Воспоминания об отце обдали ее легким холодком, словно ветром, пробившимся сквозь толщу земли из подземного царства, куда он когда-то ушел без оглядки.
– Ну почему, – пожал плечами Тайлер, – очень красиво. Он, быть может, был тем еще чудаком, но ему, наверное, было интересно жить.
– Так интересно, что запугал меня до смерти, – фыркнула Лорейн и провела рукой по голове, имея в виду свои волосы, – вот что из-за него случилось.
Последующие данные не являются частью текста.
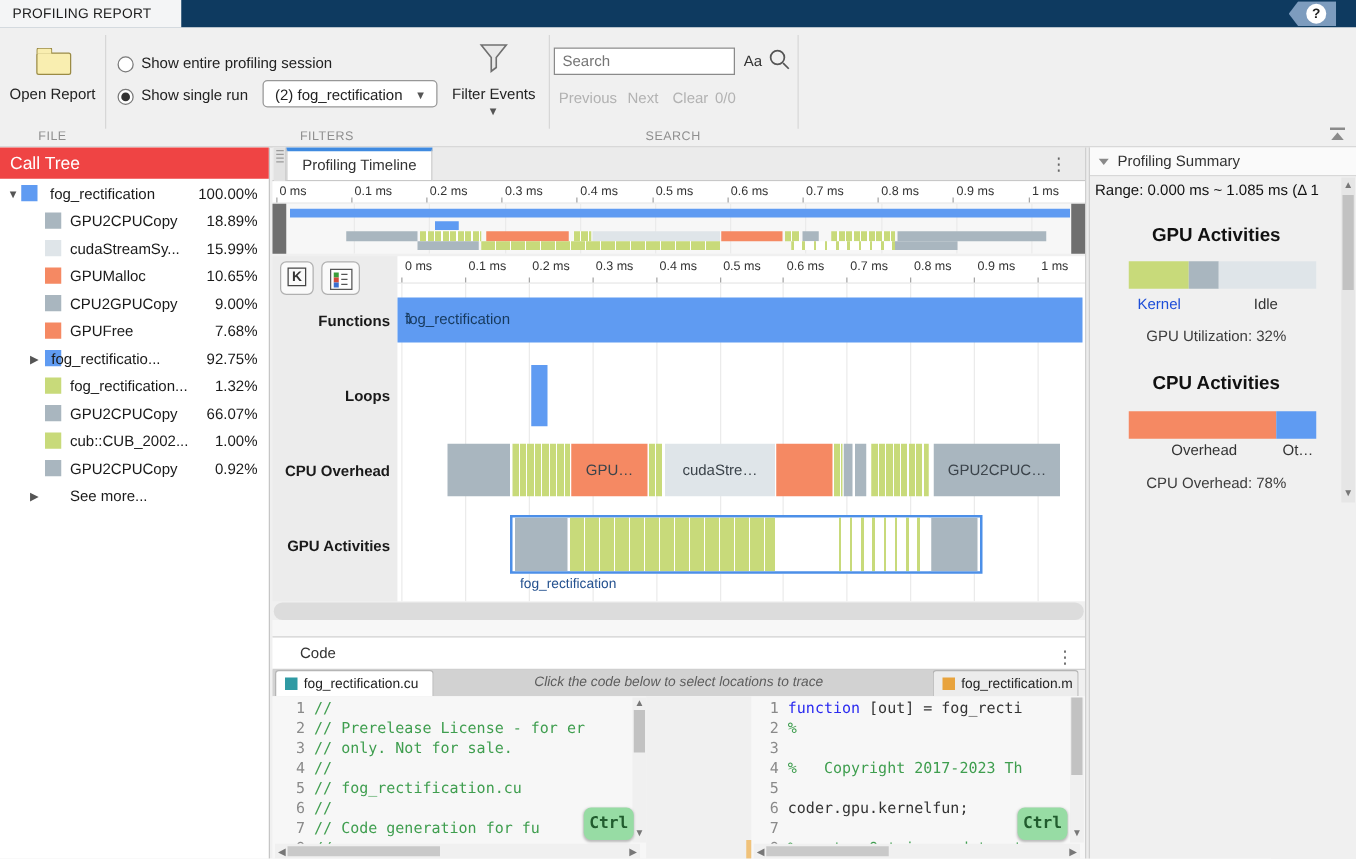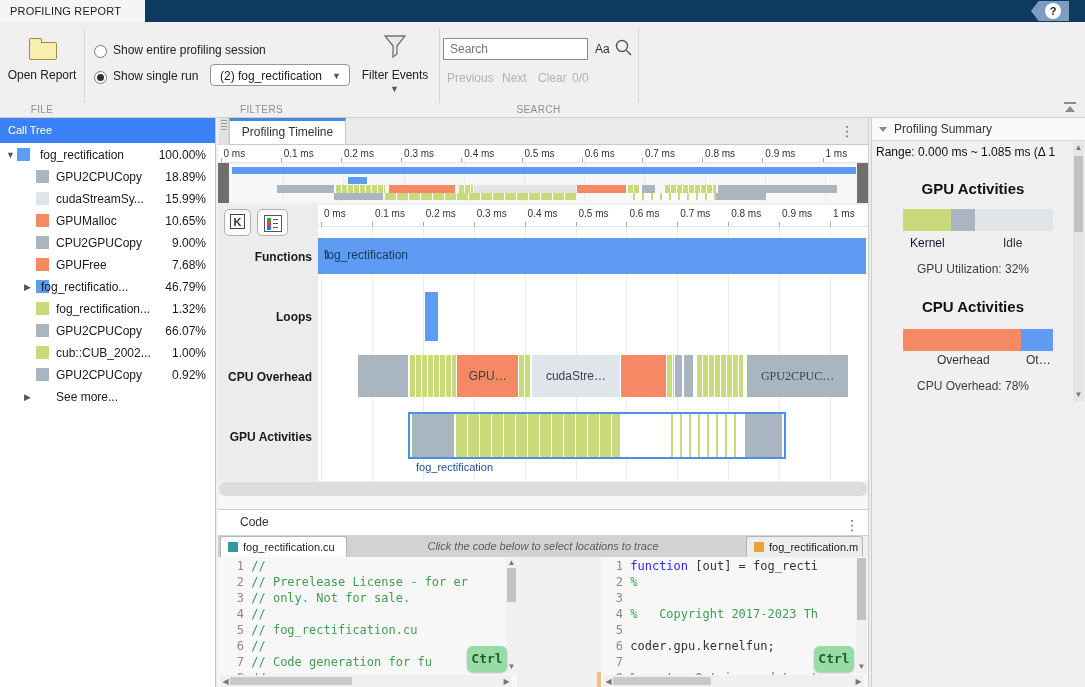"Call Tree" .ct-header { background: #3b82f6 -> #ef4444; font-size: 11px -> 14px }
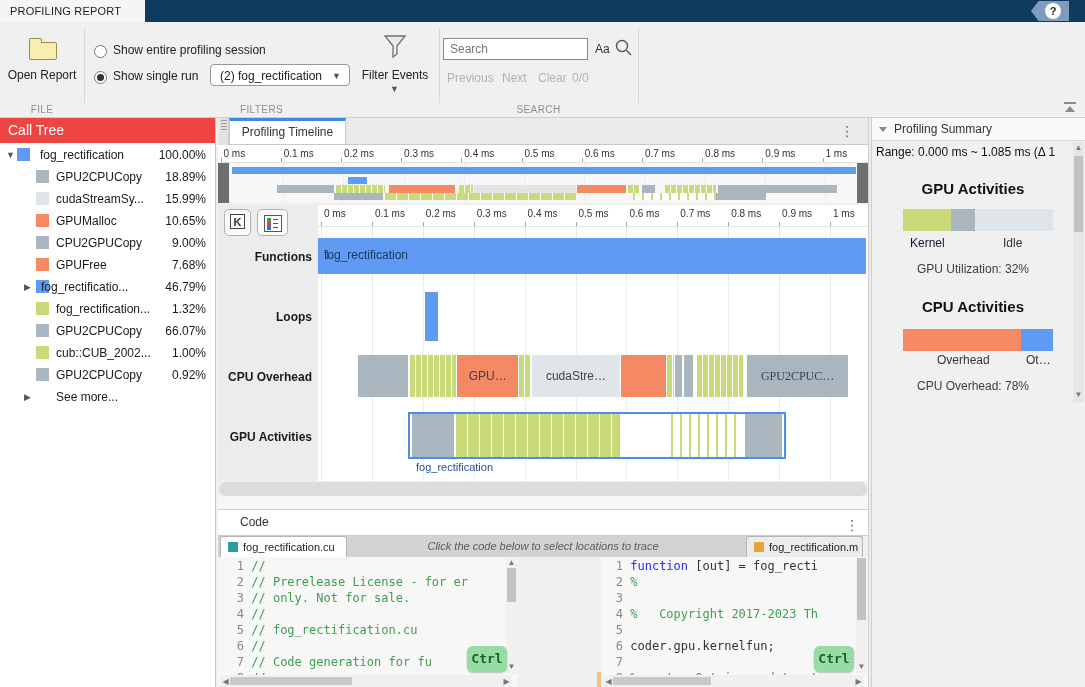"Kernel" div.abs { color: #0f172a -> #1d4ed8 }
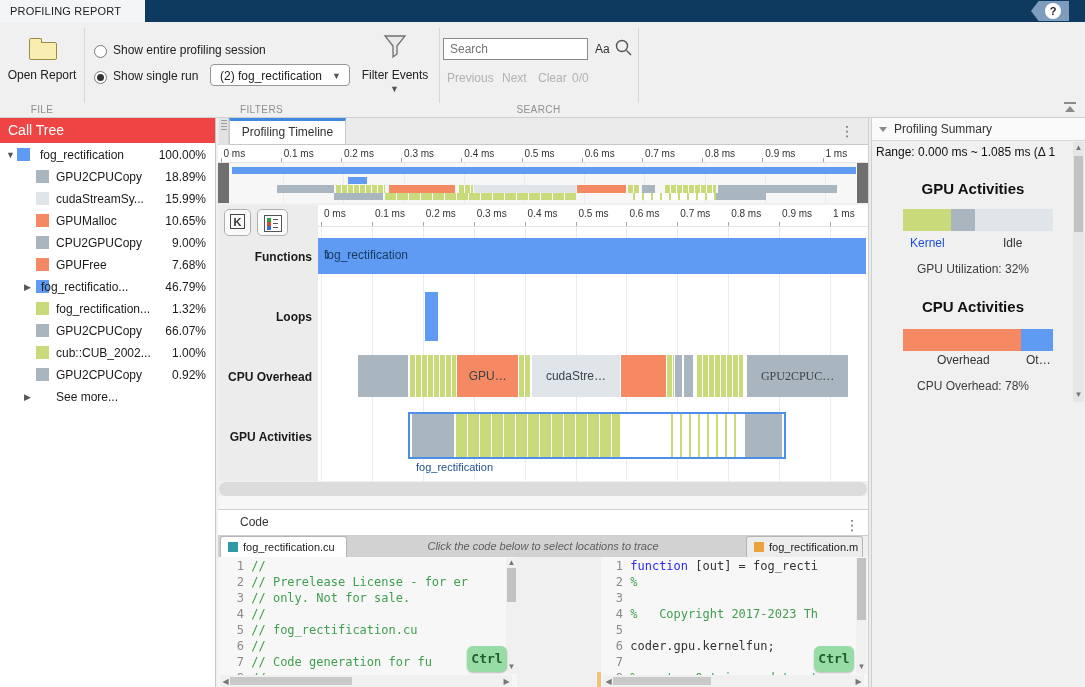"46.79%" div.ct-pct { text: 46.79% -> 92.75% }
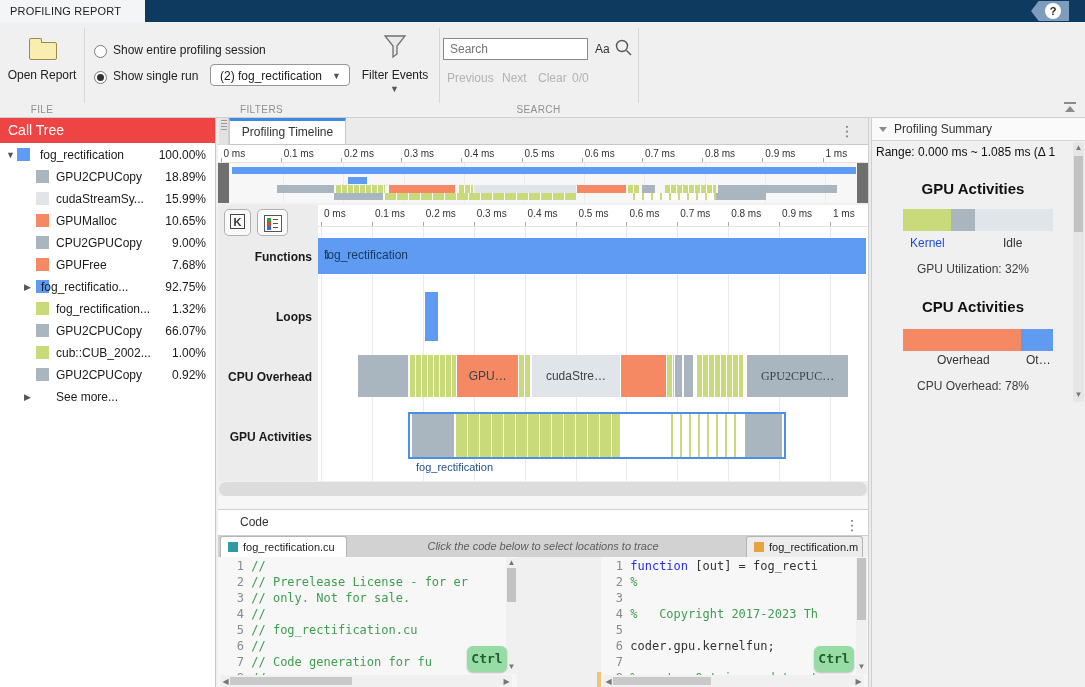"GPU2CPUC…" div.seg { font-family: Liberation Serif, serif -> none }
Но тетя сказала, что ее парикмахер может это исправить.
– Нет, не стоит, – сказал кузен, – тебе так идет.
– Если скажешь что-нибудь про снег или лунный свет, я тебя ударю, – рассмеялась девочка, – но это лучше, чем «белая крыска» или «альбиноска».
– Ужасно.
Лорейн не могла понять, что с ней происходит, почему у нее так бешено колотится сердце и потеют ладони. Ее настораживала и собственная, совершенно не свойственная ей, разговорчивость. За последние годы она едва ли хоть раз так долго болтала с кем-то наедине, да и не испытывала в этом особой потребности. Если кто-то из учеников вдруг обращался к ней по какому-то делу, она страшно терялась и путалась в словах. Объятия Тайлера оказали на нее странное действие. Было приятно и волнительно. Но что-то все-таки настораживало Лорейн, вероятно, резкая перемена в его отношении. Она ничего не смыслила в мужчинах, десять лет окруженная только девочками, девушками и женщинами-преподавательницами. Все, что она почерпнула о мужчинах из болтовни старшеклассниц – они опасны. С ними нужно держать ухо востро.